Sejumlah 292 Orang Terjaring Operasi Biduk di Jaktim
Ratusan orang tersebut terjaring di kawasan permukiman padat penduduk di RW 09, Kelurahan Pulogadung.
Penulis: Junianto Hamonangan |
WARTA KOTA, PULOGADUNG -- Sebanyak 292 orang pendatang terjaring dalam operasi bina penduduk (biduk) di Jakarta Timur, Rabu (12/8/2015).
Ratusan orang tersebut terjaring di kawasan permukiman padat penduduk di RW 09, Kelurahan Pulogadung.
Warga yang terjaring operasi adalah penghuni rumah kontrakan yang belum pernah melapor ke pengurus RT dan RW setempat. Pada saat terjaring operasi, mereka juga hanya dapat menunjukkan Kartu Tanda Penduduk daerah asal seperti Jawa Tengah dan Jawa Barat.
Kepala Seksi Penertiban dan Kerjasama Suku Dinas Kependudukan dan Catatan Sipil Jakarta Timur, Djoko Boedianto mengatakan bahwa kebanyakan warga yang terjaring operasi enggan melapor ke pengurus RT setempat.
"Mereka enggan melapor karena selama ini khawatir harus menghadapi urusan yang berbelit-belit," katanya, Rabu (12/8).

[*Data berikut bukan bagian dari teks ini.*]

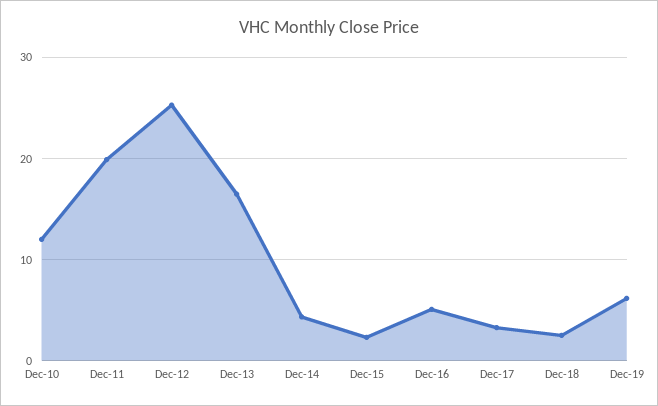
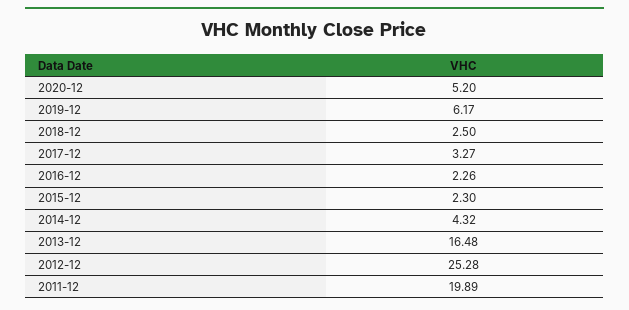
Dec-10: 12 -> none
Dec-16: 5 -> 2.26
2020-12: none -> 5.2

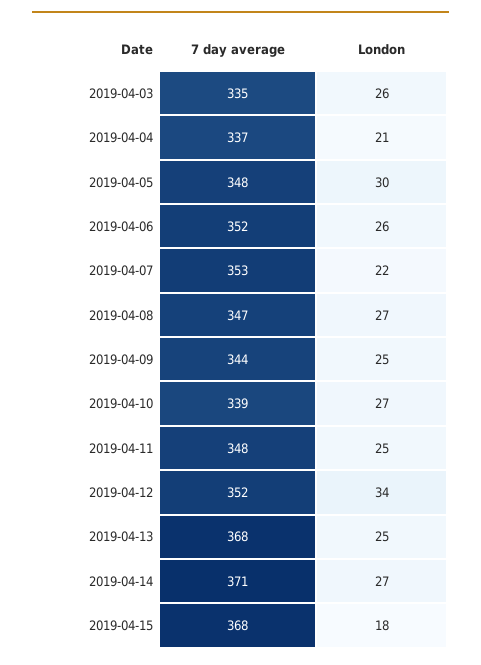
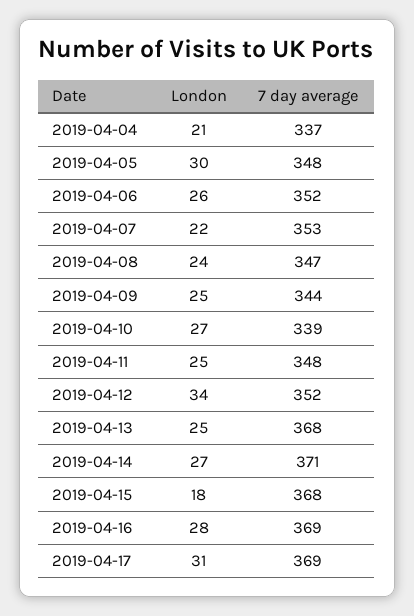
7 day average, 2019-04-03: 335 -> none
London, 2019-04-03: 26 -> none
London, 2019-04-08: 27 -> 24
London, 2019-04-16: none -> 28
7 day average, 2019-04-16: none -> 369
London, 2019-04-17: none -> 31
7 day average, 2019-04-17: none -> 369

Selain itu menurut Djoko kesadaran warga melapor juga masih rendahnya dikarenakan kurangnya kesadaran pemilik rumah kontrakan ataupun kamar kos untuk melaporkan setiap penghuni kepada RT setempat. Alhasil petugas mendatangi warga satu per satu.
Untuk itulah Sudin Dukcapil Jakarta Timur bergerak memberikan kartu Surat Keterangan Domisili Sementara (SKDS) yang menjadi kartu identitas sementara di Jakarta bagi mereka yang terjaring dan belum melapor.

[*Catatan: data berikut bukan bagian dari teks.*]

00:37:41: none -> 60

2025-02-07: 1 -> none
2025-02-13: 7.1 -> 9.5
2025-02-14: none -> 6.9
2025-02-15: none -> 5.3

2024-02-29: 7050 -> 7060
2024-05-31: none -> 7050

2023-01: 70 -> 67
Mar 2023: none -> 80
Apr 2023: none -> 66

"Kartu SKDS berlaku selama satu tahun sejak warga itu didata dan dicatat dalam SKDS," ungkapnya.
Djoko menambahkan dalam operasi bina penduduk yang digelar, kebanyakan warga yang terjaring adalah kaum ibu. Sementara kaum bapak belum terjaring karena sedang bekerja.
"Oleh karena itu operasi Biduk juga akan digelar pada sore hari," katanya.